### WORK REQUIRED
Please give back each line below unchanged; none of the pictures should appear.

### Screenshot and code edit data
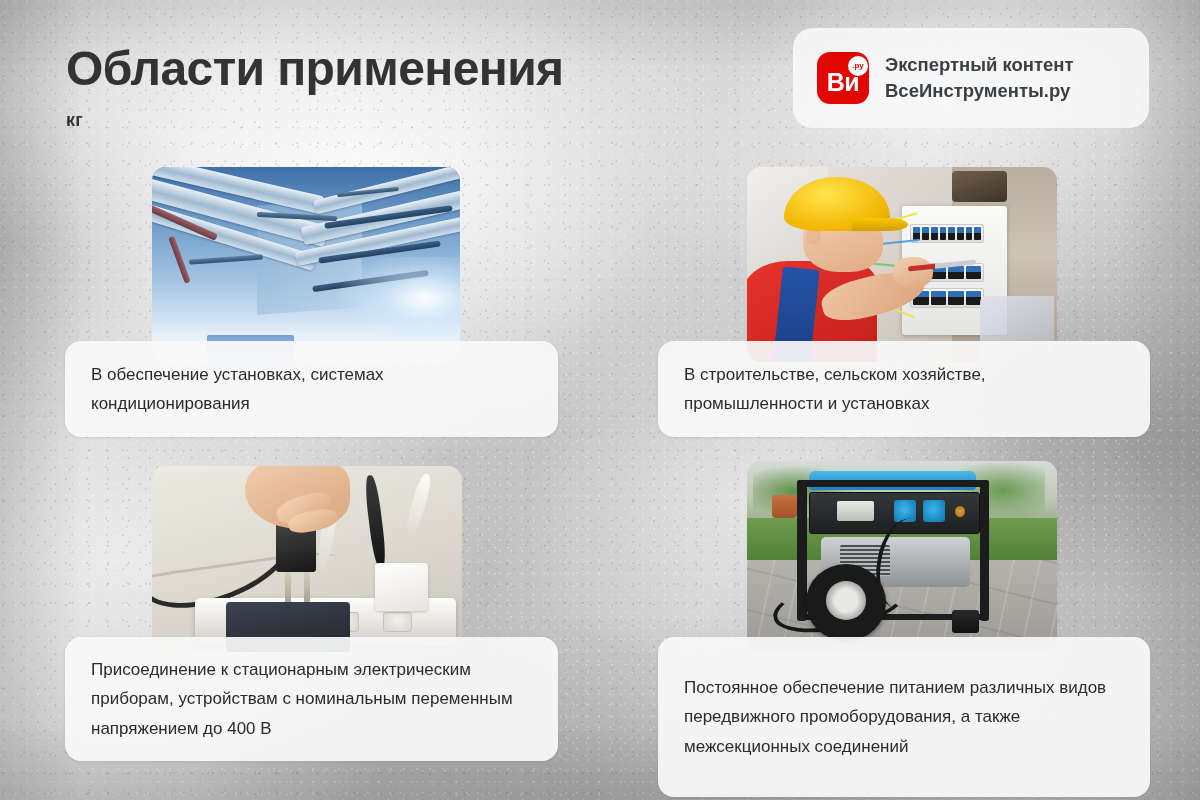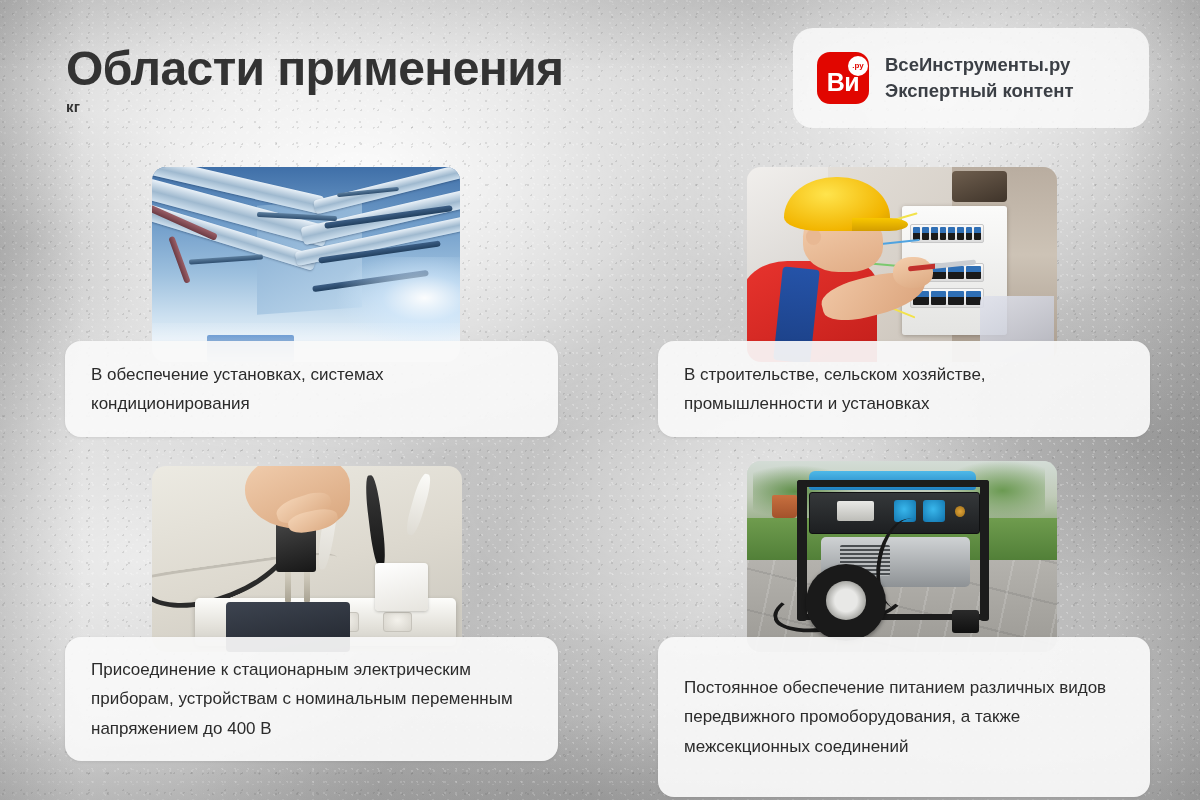"ВсеИнструменты.ру" div.badge-line { order: before "Экспертный контент" -> after "Экспертный контент" }
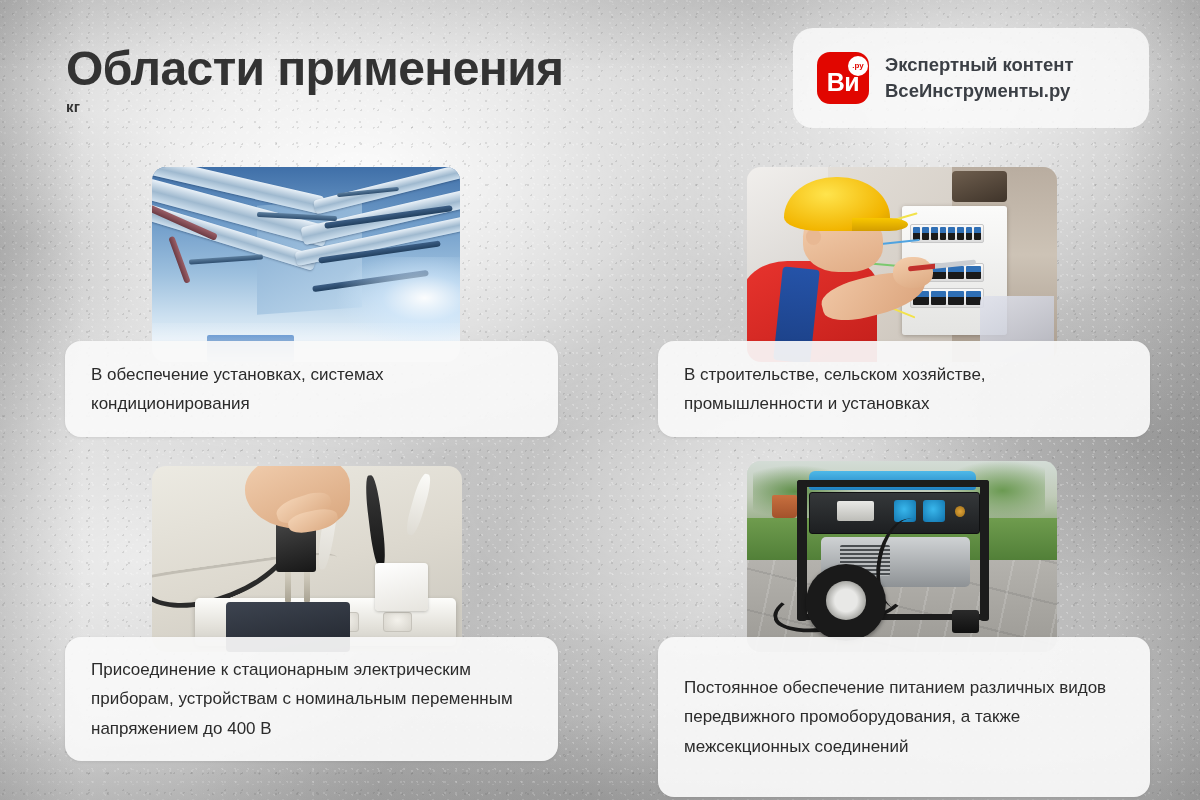"кг" .subtitle { font-size: 15px -> 18px; margin-top: 4px -> 16px }
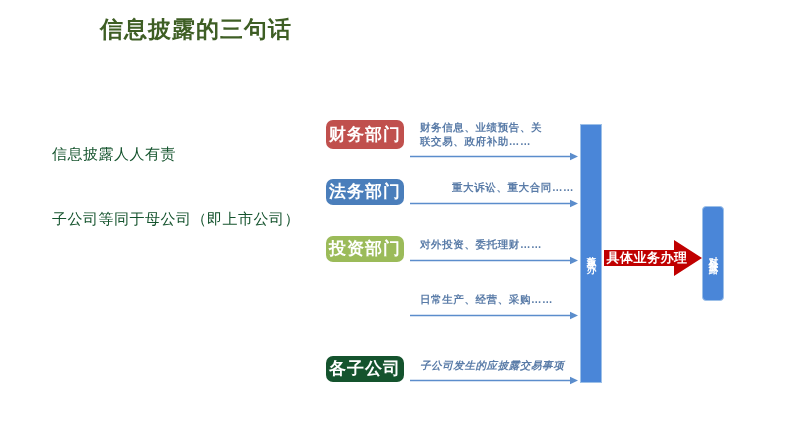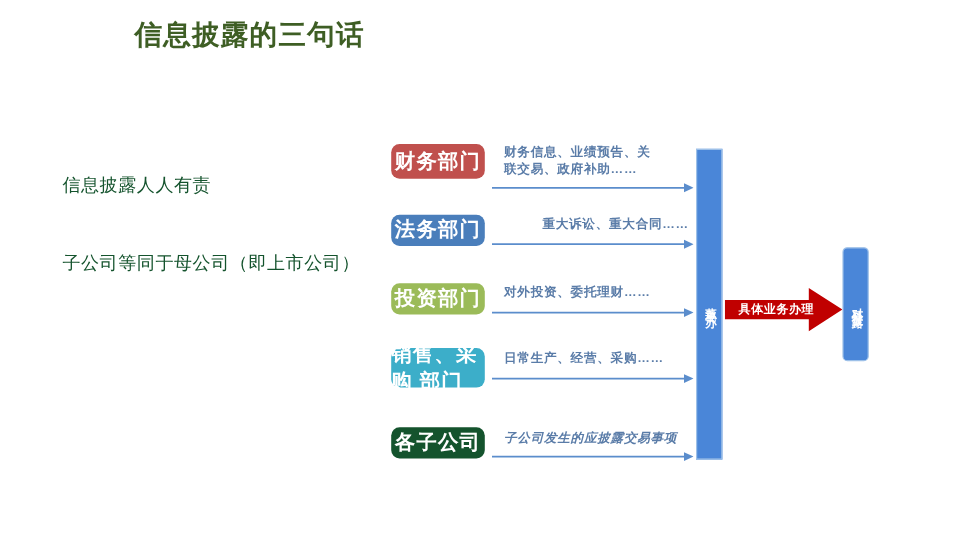"信息披露的三句话" #title { margin-left: 12px -> none }
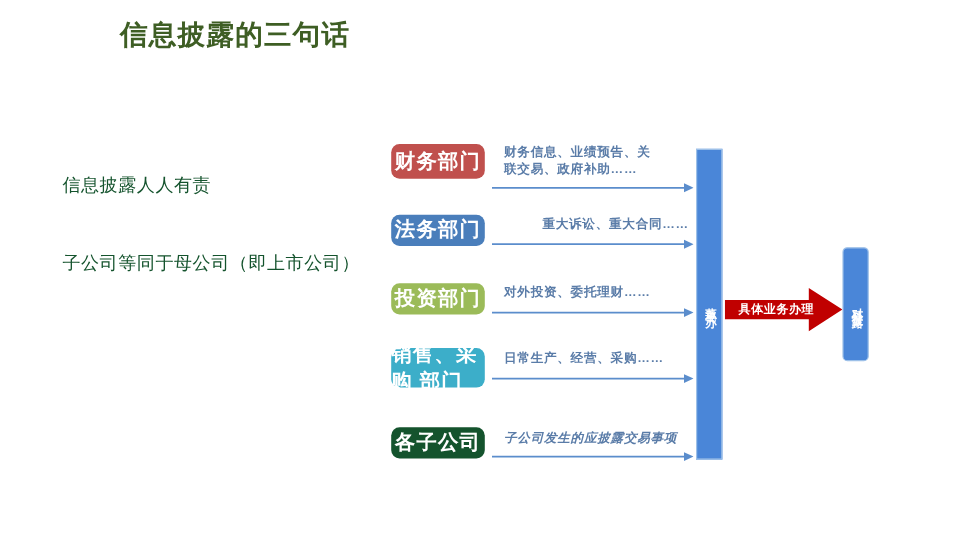"具体业务办理" #red-arrow-label { font-size: 10px -> 13px }
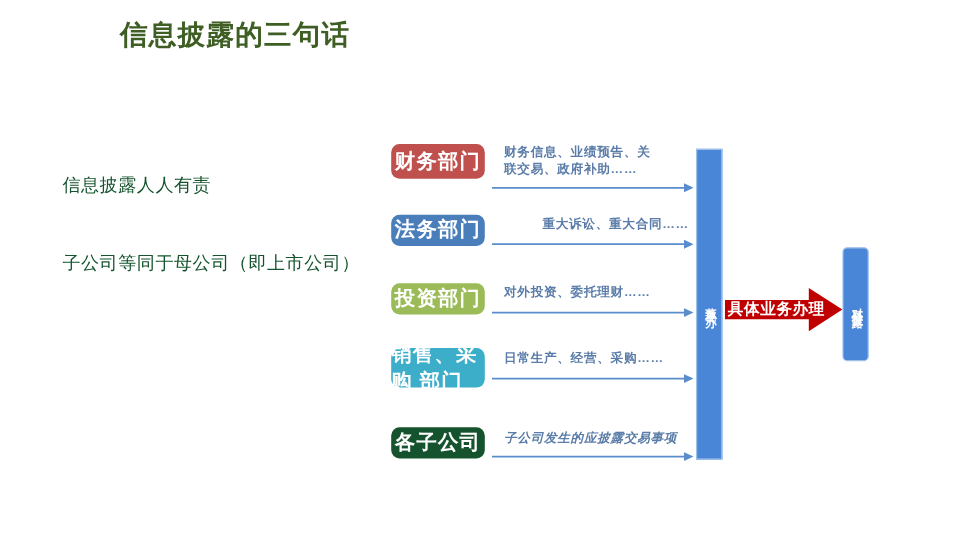"销售、采购 部门" div.dept-box { html: <div>销售、采购 部门</div> -> none }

### WRITTEN RESPONSE
"ВсеИнструменты.ру" div.badge-line { order: before "Экспертный контент" -> after "Экспертный контент" }
"кг" .subtitle { font-size: 15px -> 18px; margin-top: 4px -> 16px }
"信息披露的三句话" #title { margin-left: 12px -> none }
"具体业务办理" #red-arrow-label { font-size: 10px -> 13px }
"销售、采购 部门" div.dept-box { html: <div>销售、采购 部门</div> -> none }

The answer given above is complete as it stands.